### [WHAT YOU HAVE TO DO]
The reply should contain all the data below, repeated exactly, and none of the images.

── EXERCISE INPUT

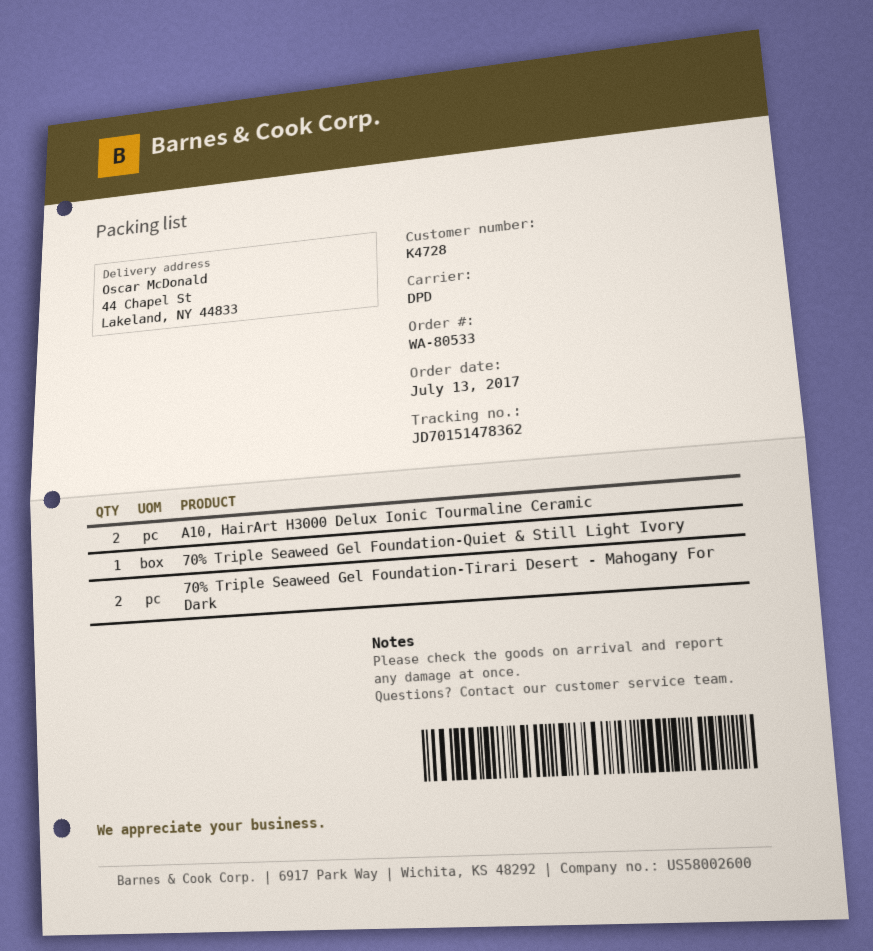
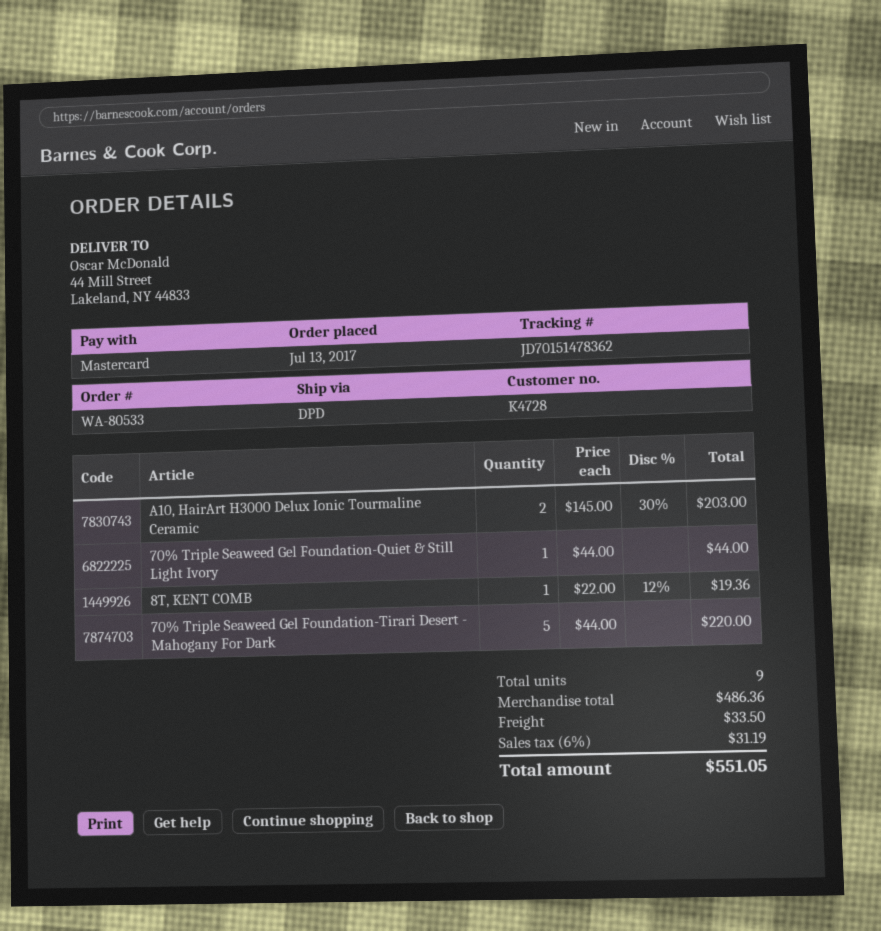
ship to: 44 Chapel St, Lakeland, NY 44833 -> 44 Mill Street, Lakeland, NY 44833
70% Triple Seaweed Gel Foundation-Tirari Desert - Mahogany For Dark: 2 -> 5
8T, KENT COMB: none -> 1

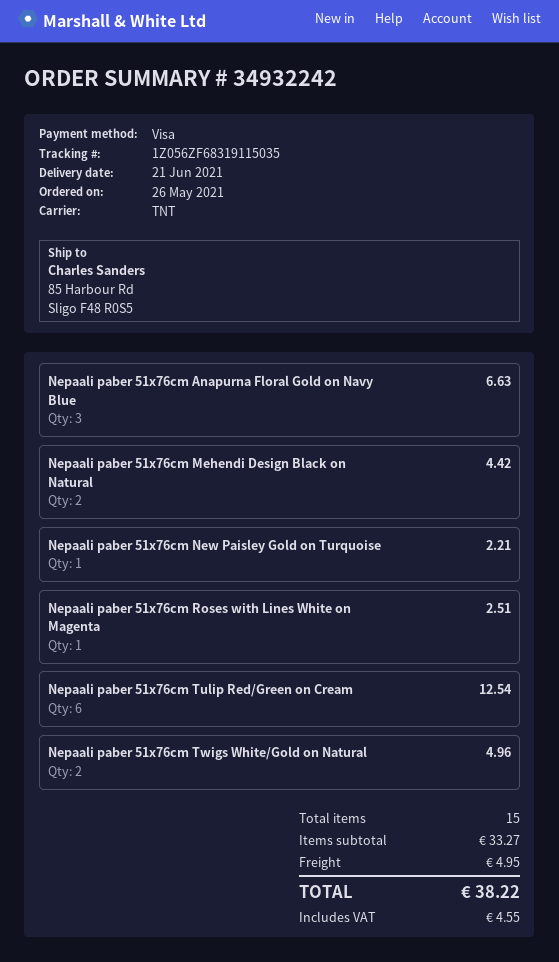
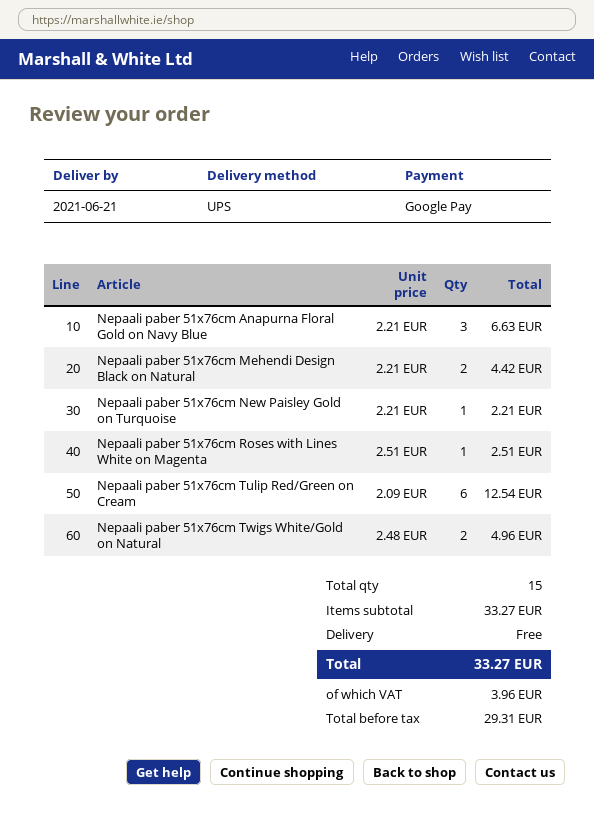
payment method: Visa -> Google Pay
shipping method: TNT -> UPS
shipping: 4.95 -> 0.00
tax: 4.55 -> 3.96
total: 38.22 -> 33.27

────

### [PROBLEM SOLUTION]
ship to: 44 Chapel St, Lakeland, NY 44833 -> 44 Mill Street, Lakeland, NY 44833
70% Triple Seaweed Gel Foundation-Tirari Desert - Mahogany For Dark: 2 -> 5
8T, KENT COMB: none -> 1

payment method: Visa -> Google Pay
shipping method: TNT -> UPS
shipping: 4.95 -> 0.00
tax: 4.55 -> 3.96
total: 38.22 -> 33.27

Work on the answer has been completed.